### EXERCISE BRIEF
The material below must be restated exactly, line by line.

### PROVIDED MATERIAL

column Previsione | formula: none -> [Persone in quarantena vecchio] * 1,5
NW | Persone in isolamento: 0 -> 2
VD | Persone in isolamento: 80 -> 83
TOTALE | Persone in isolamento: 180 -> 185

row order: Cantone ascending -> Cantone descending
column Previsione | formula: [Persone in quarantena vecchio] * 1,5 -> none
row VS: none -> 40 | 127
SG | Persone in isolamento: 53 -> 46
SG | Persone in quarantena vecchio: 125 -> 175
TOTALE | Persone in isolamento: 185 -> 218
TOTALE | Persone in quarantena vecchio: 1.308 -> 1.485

### SOLVED EXERCISE
column Previsione | formula: none -> [Persone in quarantena vecchio] * 1,5
NW | Persone in isolamento: 0 -> 2
VD | Persone in isolamento: 80 -> 83
TOTALE | Persone in isolamento: 180 -> 185

row order: Cantone ascending -> Cantone descending
column Previsione | formula: [Persone in quarantena vecchio] * 1,5 -> none
row VS: none -> 40 | 127
SG | Persone in isolamento: 53 -> 46
SG | Persone in quarantena vecchio: 125 -> 175
TOTALE | Persone in isolamento: 185 -> 218
TOTALE | Persone in quarantena vecchio: 1.308 -> 1.485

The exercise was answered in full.